» **Action item**: Print all entries precisely as they are written.

BEGIN

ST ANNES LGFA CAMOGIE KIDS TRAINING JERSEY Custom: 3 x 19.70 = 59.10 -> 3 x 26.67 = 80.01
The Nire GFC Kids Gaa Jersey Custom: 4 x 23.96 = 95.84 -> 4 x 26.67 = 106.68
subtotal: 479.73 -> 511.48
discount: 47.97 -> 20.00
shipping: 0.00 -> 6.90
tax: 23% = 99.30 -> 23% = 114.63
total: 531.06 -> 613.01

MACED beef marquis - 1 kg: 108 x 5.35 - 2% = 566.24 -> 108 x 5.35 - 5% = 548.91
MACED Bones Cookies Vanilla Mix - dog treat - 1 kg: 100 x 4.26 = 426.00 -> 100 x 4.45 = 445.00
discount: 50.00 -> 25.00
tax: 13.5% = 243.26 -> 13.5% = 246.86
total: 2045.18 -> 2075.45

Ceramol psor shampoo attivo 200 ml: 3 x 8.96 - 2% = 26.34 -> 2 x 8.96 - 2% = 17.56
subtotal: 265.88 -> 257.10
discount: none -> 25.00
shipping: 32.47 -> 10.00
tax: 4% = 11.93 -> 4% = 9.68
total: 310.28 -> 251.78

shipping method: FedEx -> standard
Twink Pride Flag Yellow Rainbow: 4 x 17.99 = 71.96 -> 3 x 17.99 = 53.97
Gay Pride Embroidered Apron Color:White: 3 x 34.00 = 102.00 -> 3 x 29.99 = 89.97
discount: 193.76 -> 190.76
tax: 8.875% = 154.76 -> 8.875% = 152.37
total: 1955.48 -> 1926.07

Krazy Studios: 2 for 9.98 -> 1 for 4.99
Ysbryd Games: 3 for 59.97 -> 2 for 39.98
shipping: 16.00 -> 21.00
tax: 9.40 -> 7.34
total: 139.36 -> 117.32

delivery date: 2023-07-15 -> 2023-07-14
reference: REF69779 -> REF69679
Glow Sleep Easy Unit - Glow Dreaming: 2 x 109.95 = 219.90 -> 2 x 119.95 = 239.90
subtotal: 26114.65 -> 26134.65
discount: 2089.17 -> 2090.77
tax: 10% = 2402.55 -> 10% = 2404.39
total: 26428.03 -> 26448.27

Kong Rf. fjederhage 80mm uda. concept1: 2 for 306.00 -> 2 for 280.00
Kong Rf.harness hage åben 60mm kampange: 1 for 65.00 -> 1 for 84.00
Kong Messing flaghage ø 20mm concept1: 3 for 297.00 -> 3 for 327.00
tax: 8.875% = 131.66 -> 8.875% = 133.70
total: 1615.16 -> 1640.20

END

» **Exercise answer**:
ST ANNES LGFA CAMOGIE KIDS TRAINING JERSEY Custom: 3 x 19.70 = 59.10 -> 3 x 26.67 = 80.01
The Nire GFC Kids Gaa Jersey Custom: 4 x 23.96 = 95.84 -> 4 x 26.67 = 106.68
subtotal: 479.73 -> 511.48
discount: 47.97 -> 20.00
shipping: 0.00 -> 6.90
tax: 23% = 99.30 -> 23% = 114.63
total: 531.06 -> 613.01

MACED beef marquis - 1 kg: 108 x 5.35 - 2% = 566.24 -> 108 x 5.35 - 5% = 548.91
MACED Bones Cookies Vanilla Mix - dog treat - 1 kg: 100 x 4.26 = 426.00 -> 100 x 4.45 = 445.00
discount: 50.00 -> 25.00
tax: 13.5% = 243.26 -> 13.5% = 246.86
total: 2045.18 -> 2075.45

Ceramol psor shampoo attivo 200 ml: 3 x 8.96 - 2% = 26.34 -> 2 x 8.96 - 2% = 17.56
subtotal: 265.88 -> 257.10
discount: none -> 25.00
shipping: 32.47 -> 10.00
tax: 4% = 11.93 -> 4% = 9.68
total: 310.28 -> 251.78

shipping method: FedEx -> standard
Twink Pride Flag Yellow Rainbow: 4 x 17.99 = 71.96 -> 3 x 17.99 = 53.97
Gay Pride Embroidered Apron Color:White: 3 x 34.00 = 102.00 -> 3 x 29.99 = 89.97
discount: 193.76 -> 190.76
tax: 8.875% = 154.76 -> 8.875% = 152.37
total: 1955.48 -> 1926.07

Krazy Studios: 2 for 9.98 -> 1 for 4.99
Ysbryd Games: 3 for 59.97 -> 2 for 39.98
shipping: 16.00 -> 21.00
tax: 9.40 -> 7.34
total: 139.36 -> 117.32

delivery date: 2023-07-15 -> 2023-07-14
reference: REF69779 -> REF69679
Glow Sleep Easy Unit - Glow Dreaming: 2 x 109.95 = 219.90 -> 2 x 119.95 = 239.90
subtotal: 26114.65 -> 26134.65
discount: 2089.17 -> 2090.77
tax: 10% = 2402.55 -> 10% = 2404.39
total: 26428.03 -> 26448.27

Kong Rf. fjederhage 80mm uda. concept1: 2 for 306.00 -> 2 for 280.00
Kong Rf.harness hage åben 60mm kampange: 1 for 65.00 -> 1 for 84.00
Kong Messing flaghage ø 20mm concept1: 3 for 297.00 -> 3 for 327.00
tax: 8.875% = 131.66 -> 8.875% = 133.70
total: 1615.16 -> 1640.20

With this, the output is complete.